66 In the midst of the problems, disappointments and hopes, desertions and returns of these times of ours, the Church remains faithful to the mystery of her birth. While it is an historical fact that the Church came forth from the Upper Room on the day of Pentecost, in a certain sense one can say that she has never left it. Spiritually the event of Pentecost does not belong only to the past: the Church is always in the Upper Room that she bears in her heart. The Church perseveres in preserves, like the Apostles together with Mary, the Mother of Christ, and with those who in Jerusalem were the first seed of the Christian community and who awaited in prayer the coming of the Holy Spirit.
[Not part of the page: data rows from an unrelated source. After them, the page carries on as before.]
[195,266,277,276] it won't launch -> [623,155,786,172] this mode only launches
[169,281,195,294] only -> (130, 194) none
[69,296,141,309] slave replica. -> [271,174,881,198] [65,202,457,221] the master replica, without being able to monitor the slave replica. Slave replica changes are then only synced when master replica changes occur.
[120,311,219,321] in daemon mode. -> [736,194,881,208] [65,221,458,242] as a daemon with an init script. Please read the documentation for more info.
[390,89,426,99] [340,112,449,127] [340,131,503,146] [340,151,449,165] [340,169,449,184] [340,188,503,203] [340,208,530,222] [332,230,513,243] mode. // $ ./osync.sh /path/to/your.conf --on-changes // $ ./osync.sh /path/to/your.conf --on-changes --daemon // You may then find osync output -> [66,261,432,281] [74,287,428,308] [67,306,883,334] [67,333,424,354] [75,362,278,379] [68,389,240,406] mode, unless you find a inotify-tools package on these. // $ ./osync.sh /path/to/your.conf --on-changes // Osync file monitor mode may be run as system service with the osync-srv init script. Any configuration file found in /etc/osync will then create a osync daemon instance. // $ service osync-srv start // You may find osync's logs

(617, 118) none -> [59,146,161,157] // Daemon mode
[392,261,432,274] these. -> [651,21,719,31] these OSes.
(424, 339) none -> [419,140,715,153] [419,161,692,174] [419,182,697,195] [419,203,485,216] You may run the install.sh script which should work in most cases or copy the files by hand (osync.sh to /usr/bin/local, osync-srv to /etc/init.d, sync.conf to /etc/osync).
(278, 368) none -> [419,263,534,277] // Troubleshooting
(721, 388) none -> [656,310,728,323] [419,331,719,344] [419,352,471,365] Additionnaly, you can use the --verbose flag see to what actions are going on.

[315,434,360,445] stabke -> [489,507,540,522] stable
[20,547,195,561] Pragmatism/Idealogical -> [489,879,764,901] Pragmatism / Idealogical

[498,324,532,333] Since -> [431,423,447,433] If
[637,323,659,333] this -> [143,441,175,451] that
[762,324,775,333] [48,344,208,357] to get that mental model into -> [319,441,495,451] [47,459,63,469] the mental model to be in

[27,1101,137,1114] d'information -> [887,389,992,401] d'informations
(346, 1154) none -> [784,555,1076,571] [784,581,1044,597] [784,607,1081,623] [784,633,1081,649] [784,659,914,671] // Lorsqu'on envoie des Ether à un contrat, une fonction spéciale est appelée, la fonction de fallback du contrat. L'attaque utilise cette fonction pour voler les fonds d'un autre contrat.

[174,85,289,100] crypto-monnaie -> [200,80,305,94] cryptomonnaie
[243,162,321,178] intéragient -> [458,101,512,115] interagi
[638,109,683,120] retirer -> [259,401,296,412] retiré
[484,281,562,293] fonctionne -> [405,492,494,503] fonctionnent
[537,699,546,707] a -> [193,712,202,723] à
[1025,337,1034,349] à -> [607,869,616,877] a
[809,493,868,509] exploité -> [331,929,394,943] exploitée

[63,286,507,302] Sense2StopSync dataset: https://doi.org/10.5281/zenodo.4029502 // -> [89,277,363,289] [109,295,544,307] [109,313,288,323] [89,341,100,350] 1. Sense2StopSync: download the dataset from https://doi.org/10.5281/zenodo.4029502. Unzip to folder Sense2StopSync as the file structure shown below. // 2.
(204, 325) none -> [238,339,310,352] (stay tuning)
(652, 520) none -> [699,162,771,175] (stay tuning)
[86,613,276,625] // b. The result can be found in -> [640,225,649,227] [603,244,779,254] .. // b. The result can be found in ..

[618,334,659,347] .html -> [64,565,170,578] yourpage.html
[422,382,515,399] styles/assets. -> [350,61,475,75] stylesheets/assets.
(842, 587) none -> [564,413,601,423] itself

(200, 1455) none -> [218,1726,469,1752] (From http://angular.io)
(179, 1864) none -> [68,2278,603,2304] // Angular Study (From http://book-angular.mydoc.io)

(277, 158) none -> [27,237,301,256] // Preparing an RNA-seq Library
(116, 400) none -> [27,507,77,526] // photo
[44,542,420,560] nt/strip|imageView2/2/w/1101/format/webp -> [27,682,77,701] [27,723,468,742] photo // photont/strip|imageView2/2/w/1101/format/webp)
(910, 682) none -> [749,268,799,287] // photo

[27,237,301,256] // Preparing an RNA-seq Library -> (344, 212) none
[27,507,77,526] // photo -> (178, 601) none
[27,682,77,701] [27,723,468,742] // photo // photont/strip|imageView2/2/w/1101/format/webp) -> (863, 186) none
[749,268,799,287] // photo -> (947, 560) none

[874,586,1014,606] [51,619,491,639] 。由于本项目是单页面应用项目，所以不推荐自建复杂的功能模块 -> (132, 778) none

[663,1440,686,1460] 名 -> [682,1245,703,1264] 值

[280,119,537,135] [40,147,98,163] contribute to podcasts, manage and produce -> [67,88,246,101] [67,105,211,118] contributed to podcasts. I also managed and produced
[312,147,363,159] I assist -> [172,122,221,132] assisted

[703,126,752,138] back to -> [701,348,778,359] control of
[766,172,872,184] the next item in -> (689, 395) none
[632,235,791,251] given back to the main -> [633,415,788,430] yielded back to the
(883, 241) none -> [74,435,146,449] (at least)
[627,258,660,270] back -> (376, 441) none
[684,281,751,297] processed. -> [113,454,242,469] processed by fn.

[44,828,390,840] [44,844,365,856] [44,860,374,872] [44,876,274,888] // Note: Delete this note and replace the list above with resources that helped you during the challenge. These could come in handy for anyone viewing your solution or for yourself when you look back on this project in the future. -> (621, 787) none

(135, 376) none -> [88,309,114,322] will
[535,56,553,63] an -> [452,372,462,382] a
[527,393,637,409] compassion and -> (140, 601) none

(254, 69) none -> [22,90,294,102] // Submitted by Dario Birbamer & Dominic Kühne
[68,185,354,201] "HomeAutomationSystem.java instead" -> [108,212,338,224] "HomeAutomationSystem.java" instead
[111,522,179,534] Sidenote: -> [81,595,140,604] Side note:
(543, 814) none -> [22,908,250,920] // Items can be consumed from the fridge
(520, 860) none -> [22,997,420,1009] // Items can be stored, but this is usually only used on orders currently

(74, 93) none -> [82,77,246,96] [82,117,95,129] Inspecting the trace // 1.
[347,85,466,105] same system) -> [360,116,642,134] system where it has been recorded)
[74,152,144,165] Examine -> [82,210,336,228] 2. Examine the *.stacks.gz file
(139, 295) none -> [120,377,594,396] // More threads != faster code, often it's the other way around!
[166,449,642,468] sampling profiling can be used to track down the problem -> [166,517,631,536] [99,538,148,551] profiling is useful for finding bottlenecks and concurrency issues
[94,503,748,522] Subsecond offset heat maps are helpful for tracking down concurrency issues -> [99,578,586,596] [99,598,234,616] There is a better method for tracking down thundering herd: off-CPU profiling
The Church perseveres in prayer with Mary. This union of the praying Church with the Mother of Christ has been part of the mystery of the Church from the beginning: we see her present in this mystery as she is present in the mystery of her Son. It is the Council that says to us: "The Blessed Virgin...overshadowed by the Holy Spirit... brought forth...the Son..., he whom God placed as the first-born among many brethren (cf. Rom
Rm 8,29), namely the faithful. In their birth and development she cooperates with a maternal love"; she is through "his singular graces and offices...intimately united with the Church.... [She] is a model of the Church."285 "The Church, moreover, contemplating Mary's mysterious sanctity, imitating her charity,...becomes herself a mother" and "herself is a virgin, who keeps...the fidelity she has pledged to her Spouse. Imitating the Mother of The Lord, and by the power of the Holy Spirit, she preserves with virginal purity an integral faith, a firm hope, and a sincere charity."286

Thus one can understand the profound reason why the Church, united with the Virgin Mother, prays unceasingly as the Bride to her divine Spouse, as the words of the Book of Revelation, quoted by the Council, attest: "The Spirit and the bride say to the Lord Jesus Christ: Come!"287 The Church's prayer is this unceasing invocation, in which "the Spirit himself intercedes for us": in a certain sense, the Spirit himself utters it with the Church and in the Church. For the Spirit is given to the Church in order that through his power the whole community of the People of God, however widely scattered and diverse, may persevere in hope: that hope in which "we have been saved."288 It is the eschatological hope, the hope of definitive fulfillment in God, the hope of the eternal Kingdom, that is brought about by participation in the life of the Trinity. The Holy Spirit, given to the Apostles as the Counselor, is the guardian and animator of this hope in the heart of the Church.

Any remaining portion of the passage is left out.